Produce tags files for all the environments

For exmaple, I produce tags files of Library A for Mac and Linux. I put tags file from Mac at directory "/home/cb/tags/Library_A/mac" and file from Linux at "/home/cb/tags/Library_A/linux"

Use git and github to manage the tags files

So I can have copies of the tags files at github server and my local computers. That's also a part of my strategy to setup the development environment. My projects on different computers usually use same external library.

Emacswiki discusses how to update your tags file frequently because your own code are updated frequently. But the tags file from a big library like wxWidgets need not be updated to often because I only use limited old APIs in that library.

Write emacs lisp code to load/unload these tags files

Here is the code. In this example, if I need load tags file for wxWidgets, I call the function "add-wx-tags". If I need unload the tags file, I press "Ctrl-u" and call the same function "add-wx-tags". Since I use Smex, calling function doesn't mean pressing many keys.

; Set up tags built from third party libraries ===begin
; define tags alias like "wx-tags" here
(setq wx-tags (expand-file-name "~/tags/wx/osx/TAGS"))
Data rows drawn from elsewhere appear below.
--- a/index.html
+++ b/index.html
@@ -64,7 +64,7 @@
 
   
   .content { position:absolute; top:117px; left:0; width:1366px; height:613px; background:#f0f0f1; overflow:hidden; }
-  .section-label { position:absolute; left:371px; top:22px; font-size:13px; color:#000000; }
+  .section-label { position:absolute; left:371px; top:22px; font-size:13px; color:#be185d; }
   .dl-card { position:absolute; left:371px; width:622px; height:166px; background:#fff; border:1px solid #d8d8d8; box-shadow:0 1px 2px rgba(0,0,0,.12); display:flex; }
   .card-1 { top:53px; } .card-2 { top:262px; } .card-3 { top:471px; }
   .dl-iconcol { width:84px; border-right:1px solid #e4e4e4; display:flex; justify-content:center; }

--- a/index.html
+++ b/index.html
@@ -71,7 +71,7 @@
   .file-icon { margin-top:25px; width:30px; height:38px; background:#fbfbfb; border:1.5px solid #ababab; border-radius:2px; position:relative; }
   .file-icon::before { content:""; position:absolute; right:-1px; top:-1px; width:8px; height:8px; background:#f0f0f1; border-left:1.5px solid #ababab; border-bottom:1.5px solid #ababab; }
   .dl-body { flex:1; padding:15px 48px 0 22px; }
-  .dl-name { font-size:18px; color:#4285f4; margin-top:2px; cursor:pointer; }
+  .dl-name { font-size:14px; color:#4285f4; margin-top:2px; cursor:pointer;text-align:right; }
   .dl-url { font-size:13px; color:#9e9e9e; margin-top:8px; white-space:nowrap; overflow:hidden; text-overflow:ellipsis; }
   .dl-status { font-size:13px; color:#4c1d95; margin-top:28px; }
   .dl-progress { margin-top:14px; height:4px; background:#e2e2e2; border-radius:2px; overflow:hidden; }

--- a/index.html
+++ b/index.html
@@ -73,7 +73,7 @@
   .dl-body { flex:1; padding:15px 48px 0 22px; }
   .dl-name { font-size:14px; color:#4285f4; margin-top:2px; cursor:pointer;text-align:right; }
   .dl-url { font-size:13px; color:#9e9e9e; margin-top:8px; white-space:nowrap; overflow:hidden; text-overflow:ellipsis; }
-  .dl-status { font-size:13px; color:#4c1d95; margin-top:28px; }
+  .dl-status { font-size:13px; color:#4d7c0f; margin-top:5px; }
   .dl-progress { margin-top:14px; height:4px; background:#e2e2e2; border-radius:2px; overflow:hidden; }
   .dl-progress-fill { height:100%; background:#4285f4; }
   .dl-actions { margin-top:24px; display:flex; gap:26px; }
; @see <Selecting a Tags Table> in Emacs manual for details.
; We only change the list "tags-table-list". It is documented officialy.
(defun insert-into-tags-table-list(e)
  (add-to-list 'tags-table-list e t)
  )

(defun delete-from-tags-table-list (e)
  (setq tags-table-list (delete e tags-table-list))
  )

; This is a sample command, all you need is copy/paste this template
; for other new commands
(defun add-wx-tags (&optional del)
  "Add or delete(C-u) wxWidgets tags into tags-table-list"
  (interactive "P")
  (let (mytags)
    ; here add your third party tags files
    ; Usually you need load/unload tags files combination in one command
    ; change below line to add them
    (setq mytags (list wx-tags))
    (if del (mapc 'delete-from-tags-table-list mytags)
      (mapc 'insert-into-tags-table-list mytags)
      )
    )
  )
; === end

This solution only uses one standard variable "tags-table-list" in Emacs. So it will always work with any other Emacs plugins you install. And you can use all the old hotkeys and functions ("find-tag", for example) without any problem.

See Emacs manual for technical details.